> **Working data**
|---|

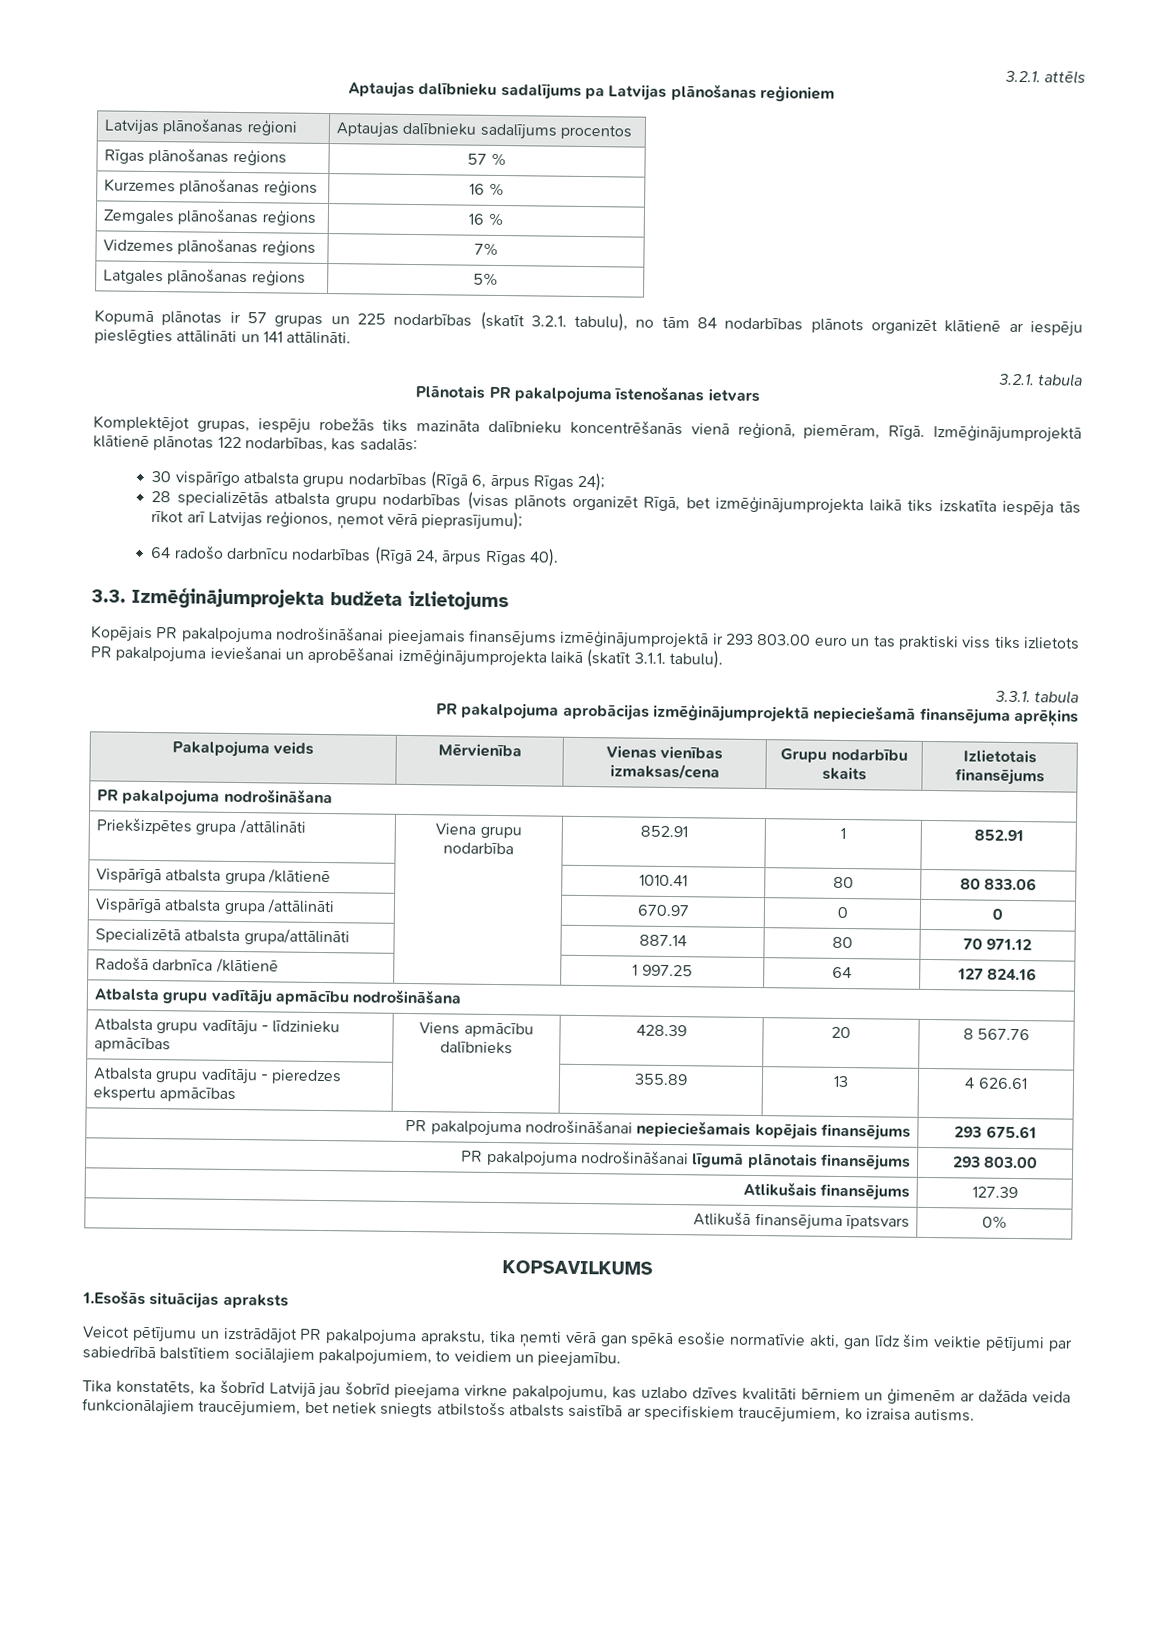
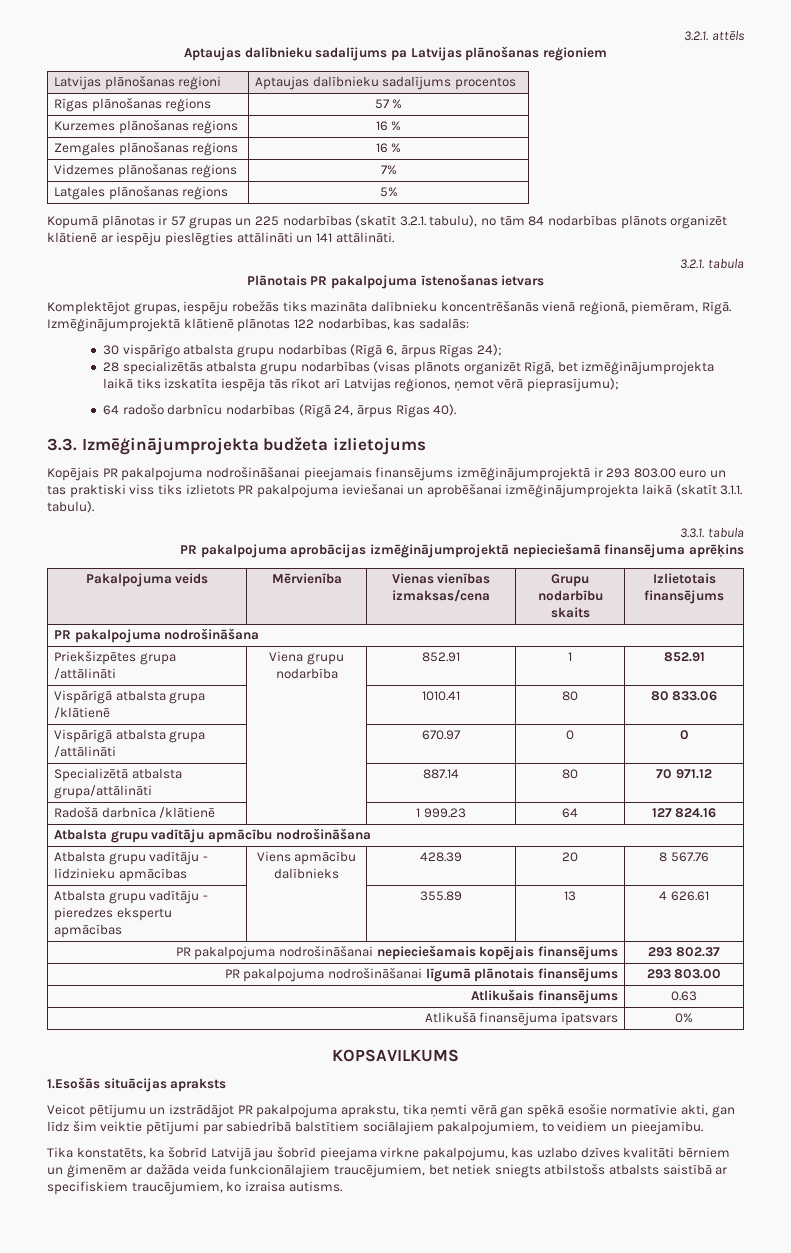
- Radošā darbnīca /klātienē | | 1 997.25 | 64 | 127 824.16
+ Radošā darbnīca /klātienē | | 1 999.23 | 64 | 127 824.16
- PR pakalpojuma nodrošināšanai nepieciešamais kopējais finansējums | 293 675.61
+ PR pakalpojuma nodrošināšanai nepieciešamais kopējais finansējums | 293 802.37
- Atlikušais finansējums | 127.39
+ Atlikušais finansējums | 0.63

|---|

> **Assigned task**
From the first line to the last, set down the records word for word and drop the images.

> **Output of the task**
- Radošā darbnīca /klātienē | | 1 997.25 | 64 | 127 824.16
+ Radošā darbnīca /klātienē | | 1 999.23 | 64 | 127 824.16
- PR pakalpojuma nodrošināšanai nepieciešamais kopējais finansējums | 293 675.61
+ PR pakalpojuma nodrošināšanai nepieciešamais kopējais finansējums | 293 802.37
- Atlikušais finansējums | 127.39
+ Atlikušais finansējums | 0.63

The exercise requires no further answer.